The earliest demonstration of CNS involvement by imaging studies in our patients was 1.8 years after diagnosis. The mean time for the whole group was 3.9 years. In 1971, Marsa and Johnson¹² described two cases of isolated CNS involvement in Ewing's sarcoma in the absence of disease in other sites. They raised the possibility that there may already be widespread subclinical metastases as early as the time of diagnosis. If these deposits occur in pharmacologically protected sites, such as the CNS, they could lead to treatment failure. The early seizures in two of our patients could represent early subclinical spread to the CNS.¹² On the other hand, seven of our eight patients had systemic metastases at the time of diagnosis of intracranial disease. If the CNS is a site for early subclinical metastases, one may expect at least a higher percentage of isolated intracranial involvement occurring before systemic spread is found.

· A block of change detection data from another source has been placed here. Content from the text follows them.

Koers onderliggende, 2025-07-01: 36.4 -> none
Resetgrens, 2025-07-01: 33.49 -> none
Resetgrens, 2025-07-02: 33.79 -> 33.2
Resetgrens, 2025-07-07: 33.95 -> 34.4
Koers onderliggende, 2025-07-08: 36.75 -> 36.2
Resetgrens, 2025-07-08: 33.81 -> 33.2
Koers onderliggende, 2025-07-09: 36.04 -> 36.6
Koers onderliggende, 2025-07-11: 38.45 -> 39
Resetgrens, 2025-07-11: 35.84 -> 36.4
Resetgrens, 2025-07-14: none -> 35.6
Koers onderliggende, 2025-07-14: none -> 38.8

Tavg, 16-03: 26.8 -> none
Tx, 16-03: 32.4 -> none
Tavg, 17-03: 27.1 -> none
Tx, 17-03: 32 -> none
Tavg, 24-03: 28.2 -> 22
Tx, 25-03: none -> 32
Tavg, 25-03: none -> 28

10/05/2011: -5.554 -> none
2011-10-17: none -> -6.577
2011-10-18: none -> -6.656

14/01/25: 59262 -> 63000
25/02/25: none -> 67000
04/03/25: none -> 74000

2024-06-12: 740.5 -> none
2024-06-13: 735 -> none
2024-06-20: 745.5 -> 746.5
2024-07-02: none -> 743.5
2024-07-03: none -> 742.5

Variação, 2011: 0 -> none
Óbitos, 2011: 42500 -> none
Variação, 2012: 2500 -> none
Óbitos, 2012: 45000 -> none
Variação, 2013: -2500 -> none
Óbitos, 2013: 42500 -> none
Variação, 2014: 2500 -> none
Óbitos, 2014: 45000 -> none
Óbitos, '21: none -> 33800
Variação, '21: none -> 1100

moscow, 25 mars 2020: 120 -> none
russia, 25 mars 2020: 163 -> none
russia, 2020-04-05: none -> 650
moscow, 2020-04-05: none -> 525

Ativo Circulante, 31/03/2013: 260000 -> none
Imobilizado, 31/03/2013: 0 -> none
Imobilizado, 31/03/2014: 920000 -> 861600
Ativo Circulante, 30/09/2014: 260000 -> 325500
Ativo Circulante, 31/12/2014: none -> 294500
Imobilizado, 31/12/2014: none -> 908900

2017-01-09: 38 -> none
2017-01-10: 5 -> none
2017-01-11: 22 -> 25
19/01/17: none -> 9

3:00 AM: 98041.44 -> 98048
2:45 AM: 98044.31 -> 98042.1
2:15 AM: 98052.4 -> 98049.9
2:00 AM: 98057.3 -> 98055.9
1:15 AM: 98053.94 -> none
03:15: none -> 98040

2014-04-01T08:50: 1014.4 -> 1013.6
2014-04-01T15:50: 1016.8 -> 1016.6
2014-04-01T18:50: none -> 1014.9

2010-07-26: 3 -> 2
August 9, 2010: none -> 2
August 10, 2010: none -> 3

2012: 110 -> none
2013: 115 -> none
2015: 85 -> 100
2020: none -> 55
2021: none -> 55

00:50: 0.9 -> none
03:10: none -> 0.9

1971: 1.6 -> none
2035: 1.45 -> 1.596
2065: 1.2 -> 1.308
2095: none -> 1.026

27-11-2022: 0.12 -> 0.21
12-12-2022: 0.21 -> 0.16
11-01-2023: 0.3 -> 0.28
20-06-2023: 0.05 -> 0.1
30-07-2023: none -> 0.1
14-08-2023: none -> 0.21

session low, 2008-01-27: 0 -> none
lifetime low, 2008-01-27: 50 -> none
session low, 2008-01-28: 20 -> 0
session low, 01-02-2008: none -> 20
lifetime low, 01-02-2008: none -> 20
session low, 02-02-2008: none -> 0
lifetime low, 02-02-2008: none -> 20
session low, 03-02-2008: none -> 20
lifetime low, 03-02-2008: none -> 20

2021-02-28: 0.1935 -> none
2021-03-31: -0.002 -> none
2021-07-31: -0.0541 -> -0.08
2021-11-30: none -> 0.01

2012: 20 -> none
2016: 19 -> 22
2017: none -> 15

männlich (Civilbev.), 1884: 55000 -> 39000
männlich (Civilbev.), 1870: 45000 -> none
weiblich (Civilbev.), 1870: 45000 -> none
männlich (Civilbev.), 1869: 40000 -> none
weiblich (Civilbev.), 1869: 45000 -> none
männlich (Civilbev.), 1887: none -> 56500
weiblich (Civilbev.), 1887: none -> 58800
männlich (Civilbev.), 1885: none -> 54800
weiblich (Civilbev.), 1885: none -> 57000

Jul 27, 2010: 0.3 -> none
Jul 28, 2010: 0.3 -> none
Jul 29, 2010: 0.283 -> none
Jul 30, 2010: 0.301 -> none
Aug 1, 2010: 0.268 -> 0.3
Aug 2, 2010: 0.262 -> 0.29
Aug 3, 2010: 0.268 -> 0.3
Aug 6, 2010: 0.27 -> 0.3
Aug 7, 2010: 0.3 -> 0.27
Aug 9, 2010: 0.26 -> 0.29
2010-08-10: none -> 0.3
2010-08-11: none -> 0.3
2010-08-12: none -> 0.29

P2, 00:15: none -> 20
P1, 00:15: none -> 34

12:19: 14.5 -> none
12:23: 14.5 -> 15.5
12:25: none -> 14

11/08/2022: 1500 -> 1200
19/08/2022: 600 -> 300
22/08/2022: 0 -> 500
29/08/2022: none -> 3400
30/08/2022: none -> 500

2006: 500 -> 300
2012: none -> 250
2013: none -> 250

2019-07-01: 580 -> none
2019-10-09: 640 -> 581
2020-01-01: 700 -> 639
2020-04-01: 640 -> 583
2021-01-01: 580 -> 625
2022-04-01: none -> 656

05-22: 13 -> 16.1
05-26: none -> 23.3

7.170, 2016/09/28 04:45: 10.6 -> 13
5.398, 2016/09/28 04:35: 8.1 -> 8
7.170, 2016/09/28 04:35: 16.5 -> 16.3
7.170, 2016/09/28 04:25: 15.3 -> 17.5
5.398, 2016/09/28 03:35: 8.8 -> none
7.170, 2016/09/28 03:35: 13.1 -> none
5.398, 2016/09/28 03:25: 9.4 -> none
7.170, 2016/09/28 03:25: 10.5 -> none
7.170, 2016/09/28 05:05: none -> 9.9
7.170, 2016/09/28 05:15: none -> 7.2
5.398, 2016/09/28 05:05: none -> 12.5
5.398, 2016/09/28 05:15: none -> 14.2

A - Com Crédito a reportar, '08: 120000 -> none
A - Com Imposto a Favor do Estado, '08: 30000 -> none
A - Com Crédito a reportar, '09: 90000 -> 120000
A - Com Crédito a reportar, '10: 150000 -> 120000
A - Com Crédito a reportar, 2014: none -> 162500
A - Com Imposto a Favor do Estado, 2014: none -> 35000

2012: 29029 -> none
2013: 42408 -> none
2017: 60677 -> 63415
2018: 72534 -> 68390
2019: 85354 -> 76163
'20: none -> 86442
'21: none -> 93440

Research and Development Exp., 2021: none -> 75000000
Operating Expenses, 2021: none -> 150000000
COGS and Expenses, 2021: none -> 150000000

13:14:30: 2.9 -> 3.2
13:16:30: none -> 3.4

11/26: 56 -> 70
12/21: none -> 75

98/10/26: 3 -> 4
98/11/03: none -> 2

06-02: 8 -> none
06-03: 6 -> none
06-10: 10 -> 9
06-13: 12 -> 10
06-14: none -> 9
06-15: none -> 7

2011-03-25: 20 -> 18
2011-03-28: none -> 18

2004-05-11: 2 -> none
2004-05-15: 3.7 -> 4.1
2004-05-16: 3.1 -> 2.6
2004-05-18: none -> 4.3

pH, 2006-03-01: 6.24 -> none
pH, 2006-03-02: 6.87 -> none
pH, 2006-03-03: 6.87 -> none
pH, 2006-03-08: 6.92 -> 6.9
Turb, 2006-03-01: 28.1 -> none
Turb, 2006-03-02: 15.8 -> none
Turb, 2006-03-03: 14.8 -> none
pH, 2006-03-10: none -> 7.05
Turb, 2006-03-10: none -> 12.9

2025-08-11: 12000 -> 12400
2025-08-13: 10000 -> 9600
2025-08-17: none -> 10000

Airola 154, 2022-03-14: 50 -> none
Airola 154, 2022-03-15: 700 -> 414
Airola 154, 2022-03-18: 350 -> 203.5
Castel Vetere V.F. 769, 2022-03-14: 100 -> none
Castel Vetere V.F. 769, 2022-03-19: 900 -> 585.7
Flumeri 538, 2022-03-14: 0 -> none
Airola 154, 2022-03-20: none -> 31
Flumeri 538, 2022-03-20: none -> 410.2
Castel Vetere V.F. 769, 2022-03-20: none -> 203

The presence of brain metastases was associated with poorer overall prognosis, as manifested by the 5-year survival of 25% compared with 51% in the whole group of patients. Thus, in some patients the finding of CNS metastases may imply poor prognosis, either because of an already widespread tumor or because such involvement is a marker for a more aggressive or chemoresistant tumor. It is of interest that four of five patients whose CNS disease seemed to arise from hematogenous dissemination had pulmonary metastases, supporting the view that the poor prognosis is related to widespread disease. Of note is the study of Bindal et al.¹³ in patients with sarcoma metastatic to the brain showing that the complete surgical removal of all brain metastases and a preoperative Karnofsky performance score of >70 are associated with a favorable prognosis. In their study, patients with concurrent lung metastases did not worse than those with no evidence of systemic disease; thus, they concluded that the presence of lung metastases is not a contraindication for surgical excision of the brain metastases.

In our patients, however, it was impossible to determine objectively whether the resection of the metastases had any significant influence on the course of disease, except for a subjective feeling of improvement in the patients' well-being and a possible delay in disease progression in two of the three who underwent complete resection.